Stoll said it depended on how District Judge Jorge Alonso would rule.

“There are multiple bases which we raised, many of which are entirely dispositive of the complaint,” Stoll said.

“It is entirely possible that if his honor sees it our way, the case will not be pending in front of judge Alonso and the case should not survive the motion to dismiss phase.”

Kim said, “But will the cases then be litigated in some other forum?”

Chicago staff counsel Michael Dolesh responded that the case was originally filed in state court and was moved to federal court.

“This affects the city’s health plan and the reimbursements that the city was forced to pay for drugs which we believe were falsely marketed and were not necessary,” Dolesh said.

“That’s a very real concern to us and obviously if the motions to dismiss are granted, we will just have to look what our options are at that point.”

St. Clair County’s complaint, which state’s attorney Brendan Kelly filed on April 20, lifted its opening sentences and long sections from Chicago’s complaint.

Chicago’s complaint remains active against Purdue Pharma and other pill makers, but Alonso has dismissed most of the claims twice.

Motions to dismiss the current complaint remain pending.

Parallel suits have fared no better.

A California judge stayed an addiction action in 2015, while awaiting research from the Food and Drug Administration.
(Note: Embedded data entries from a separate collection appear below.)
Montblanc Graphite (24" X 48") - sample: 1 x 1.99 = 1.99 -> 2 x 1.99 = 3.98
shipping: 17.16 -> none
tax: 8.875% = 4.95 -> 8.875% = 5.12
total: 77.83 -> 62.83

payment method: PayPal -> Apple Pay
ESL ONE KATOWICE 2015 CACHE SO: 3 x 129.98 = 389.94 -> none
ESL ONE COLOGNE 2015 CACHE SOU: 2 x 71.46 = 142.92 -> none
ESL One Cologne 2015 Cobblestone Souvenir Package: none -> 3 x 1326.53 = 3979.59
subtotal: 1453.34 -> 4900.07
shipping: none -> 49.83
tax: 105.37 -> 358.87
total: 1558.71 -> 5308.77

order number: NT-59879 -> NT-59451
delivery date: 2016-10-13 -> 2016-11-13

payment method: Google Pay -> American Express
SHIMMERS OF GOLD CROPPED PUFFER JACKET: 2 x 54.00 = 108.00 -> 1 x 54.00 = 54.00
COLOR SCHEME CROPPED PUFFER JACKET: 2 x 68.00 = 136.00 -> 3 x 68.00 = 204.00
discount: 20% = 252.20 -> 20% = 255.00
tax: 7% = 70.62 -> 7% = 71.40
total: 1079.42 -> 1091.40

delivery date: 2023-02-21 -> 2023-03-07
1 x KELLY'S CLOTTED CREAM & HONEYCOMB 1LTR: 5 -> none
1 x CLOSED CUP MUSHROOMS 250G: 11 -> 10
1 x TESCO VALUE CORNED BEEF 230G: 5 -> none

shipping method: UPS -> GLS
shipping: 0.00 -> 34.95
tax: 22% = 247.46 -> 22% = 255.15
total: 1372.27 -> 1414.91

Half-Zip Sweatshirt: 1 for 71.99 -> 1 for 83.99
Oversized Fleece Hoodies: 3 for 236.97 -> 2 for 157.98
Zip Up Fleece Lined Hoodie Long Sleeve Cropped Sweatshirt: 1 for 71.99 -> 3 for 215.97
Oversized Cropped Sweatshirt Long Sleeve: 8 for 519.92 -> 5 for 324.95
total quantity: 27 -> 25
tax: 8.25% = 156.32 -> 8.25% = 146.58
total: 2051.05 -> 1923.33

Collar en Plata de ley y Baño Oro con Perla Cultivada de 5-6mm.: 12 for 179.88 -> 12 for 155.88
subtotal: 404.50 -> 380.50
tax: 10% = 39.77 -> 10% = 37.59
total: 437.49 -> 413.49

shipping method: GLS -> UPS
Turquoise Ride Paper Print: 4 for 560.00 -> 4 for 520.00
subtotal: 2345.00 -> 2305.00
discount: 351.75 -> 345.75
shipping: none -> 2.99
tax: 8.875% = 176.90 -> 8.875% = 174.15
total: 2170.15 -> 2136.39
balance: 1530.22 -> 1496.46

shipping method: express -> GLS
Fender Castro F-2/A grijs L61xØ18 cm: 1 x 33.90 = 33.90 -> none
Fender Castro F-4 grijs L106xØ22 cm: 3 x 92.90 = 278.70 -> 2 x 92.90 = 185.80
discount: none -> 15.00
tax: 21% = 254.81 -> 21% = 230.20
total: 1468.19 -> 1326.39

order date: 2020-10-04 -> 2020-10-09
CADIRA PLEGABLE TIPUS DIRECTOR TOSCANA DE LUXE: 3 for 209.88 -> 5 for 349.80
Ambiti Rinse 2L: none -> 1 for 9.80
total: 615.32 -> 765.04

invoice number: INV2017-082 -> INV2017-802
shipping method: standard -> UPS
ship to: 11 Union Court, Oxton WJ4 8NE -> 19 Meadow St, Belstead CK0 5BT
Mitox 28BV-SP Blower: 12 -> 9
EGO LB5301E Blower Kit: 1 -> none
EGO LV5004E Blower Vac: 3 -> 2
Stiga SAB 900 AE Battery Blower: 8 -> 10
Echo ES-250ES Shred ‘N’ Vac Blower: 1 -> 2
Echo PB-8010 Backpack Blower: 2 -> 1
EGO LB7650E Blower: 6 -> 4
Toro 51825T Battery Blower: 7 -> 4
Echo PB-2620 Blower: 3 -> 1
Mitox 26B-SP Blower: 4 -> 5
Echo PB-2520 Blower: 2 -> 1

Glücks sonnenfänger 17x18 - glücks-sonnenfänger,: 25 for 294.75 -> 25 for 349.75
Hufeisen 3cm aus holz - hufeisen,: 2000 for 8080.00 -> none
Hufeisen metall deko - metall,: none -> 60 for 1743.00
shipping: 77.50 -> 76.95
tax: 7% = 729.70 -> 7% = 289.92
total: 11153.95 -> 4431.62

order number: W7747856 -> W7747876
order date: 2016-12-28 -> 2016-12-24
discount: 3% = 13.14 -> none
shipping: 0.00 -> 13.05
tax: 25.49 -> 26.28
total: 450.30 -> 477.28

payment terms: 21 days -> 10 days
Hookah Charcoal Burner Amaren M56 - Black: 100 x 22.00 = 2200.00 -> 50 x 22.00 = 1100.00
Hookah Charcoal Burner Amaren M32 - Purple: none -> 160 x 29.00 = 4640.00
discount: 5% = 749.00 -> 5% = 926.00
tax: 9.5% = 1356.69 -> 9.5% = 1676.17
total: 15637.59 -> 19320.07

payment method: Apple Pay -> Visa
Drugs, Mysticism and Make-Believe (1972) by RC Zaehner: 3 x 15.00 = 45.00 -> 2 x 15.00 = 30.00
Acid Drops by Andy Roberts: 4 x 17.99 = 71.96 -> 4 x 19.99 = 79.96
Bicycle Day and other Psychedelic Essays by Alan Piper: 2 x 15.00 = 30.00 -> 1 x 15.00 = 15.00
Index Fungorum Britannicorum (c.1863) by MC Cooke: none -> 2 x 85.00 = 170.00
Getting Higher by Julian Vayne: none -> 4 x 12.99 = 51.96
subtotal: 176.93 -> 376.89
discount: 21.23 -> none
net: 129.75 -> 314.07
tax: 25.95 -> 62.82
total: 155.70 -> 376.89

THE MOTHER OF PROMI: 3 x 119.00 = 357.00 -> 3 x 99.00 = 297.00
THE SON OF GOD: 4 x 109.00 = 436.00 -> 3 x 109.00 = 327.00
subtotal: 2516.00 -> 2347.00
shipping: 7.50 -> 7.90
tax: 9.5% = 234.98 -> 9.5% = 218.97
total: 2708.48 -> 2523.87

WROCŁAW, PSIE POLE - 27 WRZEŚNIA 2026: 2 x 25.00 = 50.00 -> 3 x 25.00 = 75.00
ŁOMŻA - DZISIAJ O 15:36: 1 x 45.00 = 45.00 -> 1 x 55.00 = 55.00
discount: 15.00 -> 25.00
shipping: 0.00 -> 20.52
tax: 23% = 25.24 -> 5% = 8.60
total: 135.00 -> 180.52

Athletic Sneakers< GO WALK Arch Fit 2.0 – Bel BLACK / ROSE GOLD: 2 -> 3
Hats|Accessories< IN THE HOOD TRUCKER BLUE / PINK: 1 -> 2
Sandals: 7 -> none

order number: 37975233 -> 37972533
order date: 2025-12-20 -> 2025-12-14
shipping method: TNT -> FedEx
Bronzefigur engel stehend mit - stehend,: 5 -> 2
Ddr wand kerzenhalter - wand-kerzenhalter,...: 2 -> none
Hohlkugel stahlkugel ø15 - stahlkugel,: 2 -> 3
Last year, a New Hampshire judge ruled that the state’s attorney general could not retain private counsel to pursue addiction claims on a contingency basis.

The retention agreement provided a 27 percent contingency fee for the New York City firm of Cohen Milstein.

New Hampshire’s Supreme Court heard argument over the fee on March 1.

Cohen Milstein represents Chicago and the California plaintiffs, Orange County and Santa Ana County.

Although Cohen Milstein’s words appeared in the St. Clair County complaint, the firm’s name didn’t appear.

David Cates of Swansea, son of appellate judge Judy Cates, signed the complaint. So did Christopher Cueto of Belleville and his associate Michael Gras.

Attorneys Eric Holland and Seth Crompton, of the Holland firm in St. Louis also signed the complaint.

Cohen Milstein’s leadership in addiction litigation ended in February, when seven of its lawyers jumped to the South Carolina firm of Motley Rice.

Linda Singer, Cohen Millstein’s top drug lawyer for eight years, led the relocation.

In 2007, as attorney general for the District of Columbia, Singer signed a settlement of claims that Purdue Pharma falsely advertised and promoted OxyContin.

In 2013, Chicago corporation counsel Stephen Patton retained Singer through Cohen Milstein.

Patton agreed to pay 22 percent of net recovery for resolution before complaint, 26 percent for resolution before summary judgment, and 30 percent after that.

The contract provided that the city would maintain control of the investigation and make all key decisions.

Singer immediately issued subpoenas on behalf of the city against Purdue Pharma, Teva, Cephalon, Johnson & Johnson, Janssen, Endo and Actavis.

Purdue Pharma challenged the subpoenas, due to Singer’s former role as its prosecutor, and she withdrew them.

Chicago sued all the companies in 2014, in Cook County circuit court.

Defendants removed the action to U. S. district court, where Purdue Pharma moved to disqualify Singer.

Alonso denied disqualification in 2015, finding Singer had not taken an active role in the case in Washington.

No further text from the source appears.